Edmond quitte la famille et le village 


Photo DR



 A la fin de l’été, Edmond fête ses 21 ans le 21 août 1943, il est majeur, il décide de prendre son destin en main. En accord avec sa  mère et son oncle Jean, il décide de quitter Louvigny et repart pour Sigogne en   Charente où la famille a été évacuée et où il a des amis. A ¨Paris,  il rencontre, l’ancien commis de ferme, un prisonnier français qui avait réussi à quitter l’Allemagne en faisant la belle.


Edmond rejoint les FFI


Arrivé en Charente, il rencontre les résistants  à l’occupant, les Forces françaises de l’Intérieur (FFI).  Londres demande aux FFI de donner des renseignements sur le terrain d’aviation de Frescaty, d’où s’envolent de nombreux bombardiers allemands. Ils veulent connaître le nombre approximatif  d’avions, le type d’avions, le stockage des bombes, etc.  Comme Edmond est bilingue et comme sa famille   habite non loin de la base. Il est tout désigné comme son  accompagnateur, originaire de Verny, non loin de Metz.


En mission en Moselle






Emile Beck avec son livre en 2020


Où va-t-il se réfugier quand il arrivera en Moselle? Chez son oncle Jean bien sûr. Tout le monde a été au courant de sa présence sauf son cousin Emile, âgé de 10 ans. A cette époque, tout ce qui a rapport à une irrégularité envers le régime de Hitler est puni. La Gestapo a l’habitude d’interroger les enfants qui disent la vérité.

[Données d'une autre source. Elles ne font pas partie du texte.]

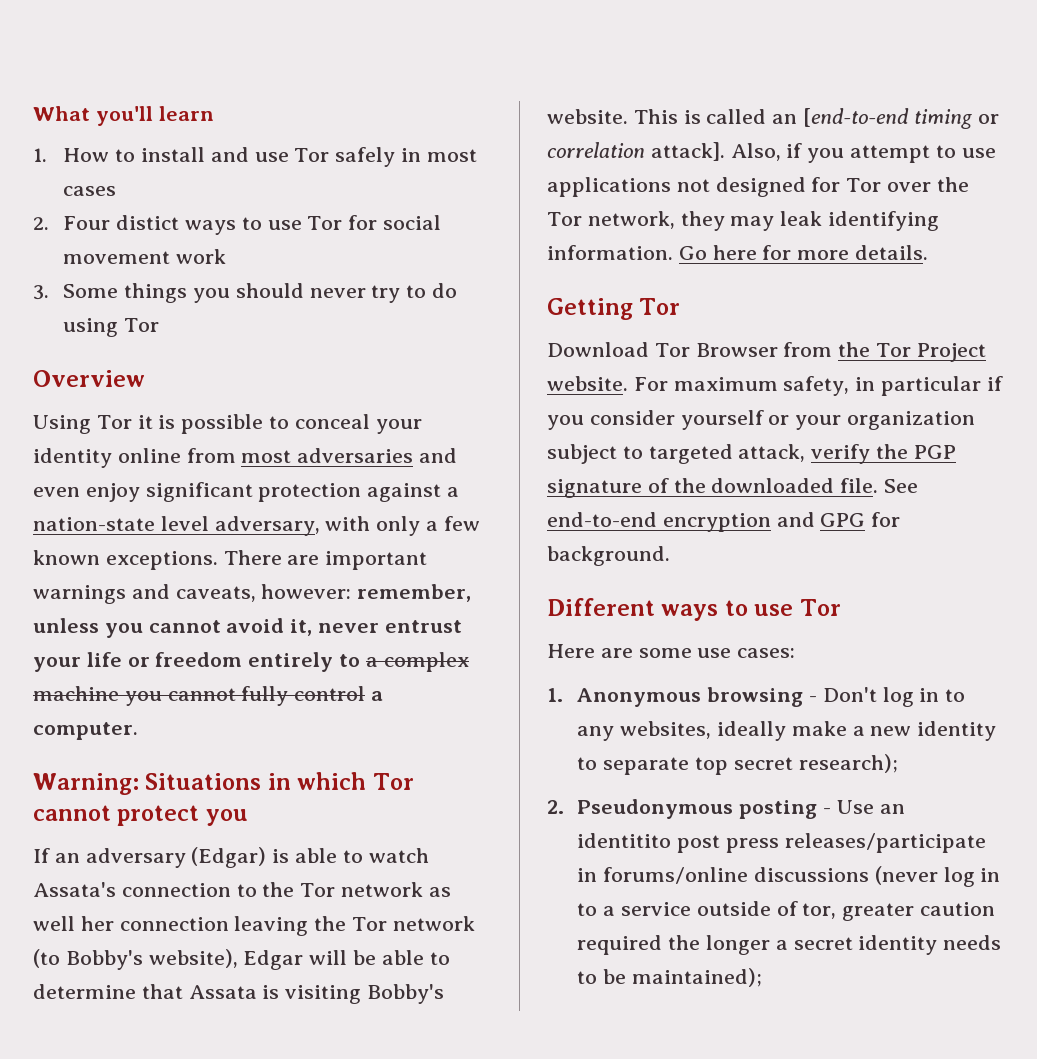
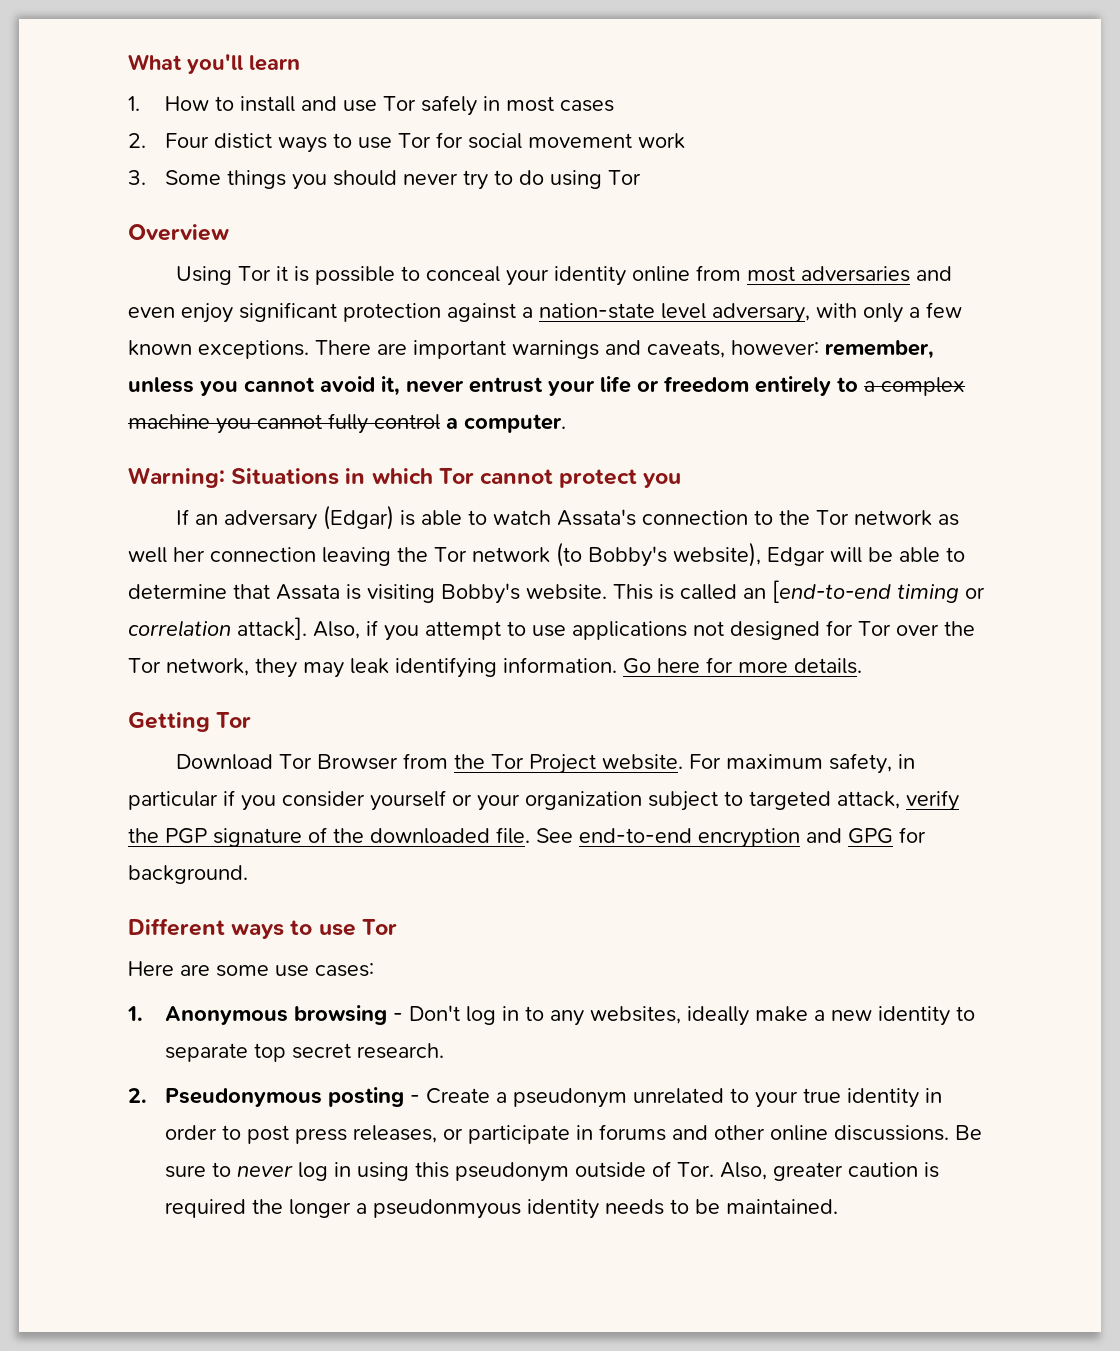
- 1. Anonymous browsing - Don't log in to any websites, ideally make a new identity to separate top secret research);
+ 1. Anonymous browsing - Don't log in to any websites, ideally make a new identity to separate top secret research.
- 2. Pseudonymous posting - Use an identitito post press releases/participate in forums/online discussions (never log in to a service outside of tor, greater caution required the longer a secret identity needs to be maintained);
+ 2. Pseudonymous posting - Create a pseudonym unrelated to your true identity in order to post press releases, or participate in forums and other online discussions. Be sure to never log in using this pseudonym outside of Tor. Also, greater caution is required the longer a pseudonmyous identity needs to be maintained.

Nous sommes au mois d’avril 1943, période de la plantation des pommes de terre. Alors que toute la  famille est dans les champs, il est demandé à Emile de les rejoindre. Quand il est revenu de l’école, il est allé déposer son lourd sac d’école à la maison avant de rejoindre ses parents dans le champ de pommes de terre situé à un kilomètre.


Edmond est découvert par un gendarme


En s’engageant dans le couloir sombre, qu’a-il vu  dans la pénombre,  un homme de dos monter l’escalier à toute allure. Aussitôt Emile a pris peur et a fait demi-tour pour rejoindre l’entrée, en criant tout fort: « Il y a quelqu’un dans la maison,  Il y a quelqu’un dans la maison,  Il y a quelqu’un dans la maison »

Un gendarme qui passait par la rue, a entendu l’appel d’Emile. Aussitôt le gendarme est entré dans la maison, emporte une  fourche qu’il a trouvé à l’entrée. En visitant toutes les pièces, le gendarme et Emile n’ont rien trouvé.Alors, le gendarme est monté au fenil. C’est là que le gendarme a trouvé Edmond, qui  est alors avancé  vers le gendarme. Aussitôt  il a regardé  son cousin en ne disant qu’un seul mot « Emile !»

Dans cette situation regrettable et dramatique cette interpellation d’Edmond ne pouvait être un reproche de désespoir.

Interrogatoire


Alors le gendarme a demandé à Emile s’il connaissait cet homme.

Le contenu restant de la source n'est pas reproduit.